Mahowald’s model concluded that over the western U.S., 84 percent of microplastics were coming from roads, 5 percent from agricultural dust, and 11 percent from the oceans. Plastic is so lightweight that even chunks tens of micrometers across — the width of a human hair — can be lofted and blown great distances. The model revealed that some of this plastic was found thousands of miles from its presumed source. The smaller the pieces, the longer they can stay aloft.
While individual bits of plastic may stay in the air for only hours, days, or weeks, there’s so much being kicked up so consistently that there’s always some in the air: enough that plastic bits are now also found in human lungs. “We’re definitely breathing them right now,” says Mahowald.
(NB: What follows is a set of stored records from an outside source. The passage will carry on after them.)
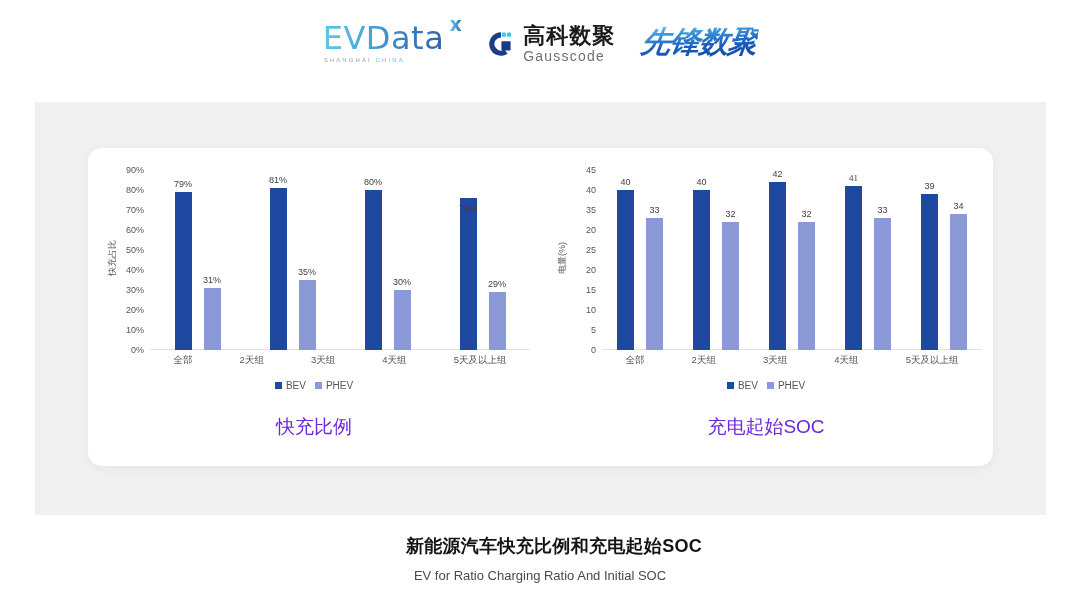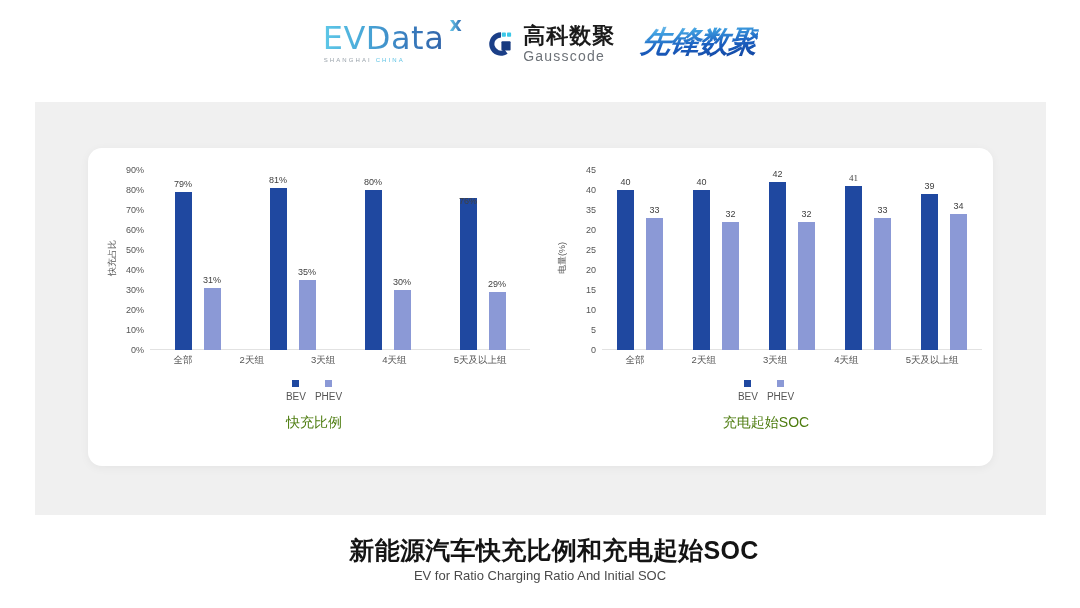--- a/index.html
+++ b/index.html
@@ -99,35 +99,35 @@
   .xticks {
     position: absolute; left: 62px; right: 10px; top: 196px;
     display: flex; justify-content: space-around;
   }
   .xtick { font-size: 9.5px; color: #555; white-space: nowrap; }
 
   .legend {
     position: absolute; left: 0; right: 0; top: 222px;
     display: flex; justify-content: center; align-items: center; gap: 9px;
   }
-  .legend-item { display: flex; align-items: center; gap: 4px; flex-direction: column; }
+  .legend-item { display: flex; align-items: center; gap: 4px; }
   .legend-swatch { width: 7px; height: 7px; }
   .legend-swatch.bev { background: #1f48a0; }
   .legend-swatch.phev { background: #8b99d6; }
   .legend-text { font-size: 10px; color: #555; }
 
   .chart-caption {
     position: absolute; left: 0; width: 452px; top: 266px;
-    text-align: center; font-size: 14px; color: #4d7c0f;
+    text-align: center; font-size: 19px; color: #6d28d9;
   }
 
   
   .main-title {
     position: absolute; left: 0; top: 534px; width: 1080px; text-align: center;
-    font-size: 25px; font-weight: 700; color: #141414; letter-spacing: 0.3px; padding-left: 28px;
+    font-size: 18px; font-weight: 700; color: #141414; letter-spacing: 0.3px; padding-left: 28px;
   }
   .sub-title {
     position: absolute; left: 0; top: 568px; width: 1080px; text-align: center;
     font-size: 13px; color: #4a4a4a;
   }
 </style>
 </head>
 <body>
 
 <div class="page">
@@ -206,21 +206,21 @@
                     <div class="bar-label" style="bottom: 163px;">80%</div>
                   </div>
                   <div class="bar-wrap">
                     <div class="bar phev" style="height: 60px;"></div>
                     <div class="bar-label" style="bottom: 63px;">30%</div>
                   </div>
                 </div>
                 <div class="group">
                   <div class="bar-wrap">
                     <div class="bar bev" style="height: 152px;"></div>
-                    <div class="bar-label" style="bottom: 144px;">76%</div>
+                    <div class="bar-label" style="bottom: 137px;">76%</div>
                   </div>
                   <div class="bar-wrap">
                     <div class="bar phev" style="height: 58px;"></div>
                     <div class="bar-label" style="bottom: 61px;">29%</div>
                   </div>
                 </div>
               </div>
             </div>
             <div class="xticks">
               <div class="xtick">全部</div>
Working out exactly how much plastic is in our skies is extremely difficult. Most of these studies are done by painstakingly teasing bits of plastic out of filters and examining them under a microscope to get an estimate of shape and color, then using spectroscopic techniques to confirm their source material. The smaller the pieces, the harder they are to identify. Studies can also be plagued by contamination: Walking into a lab wearing a fleece sweater, for example, can skew results with shedding plastic microfibers.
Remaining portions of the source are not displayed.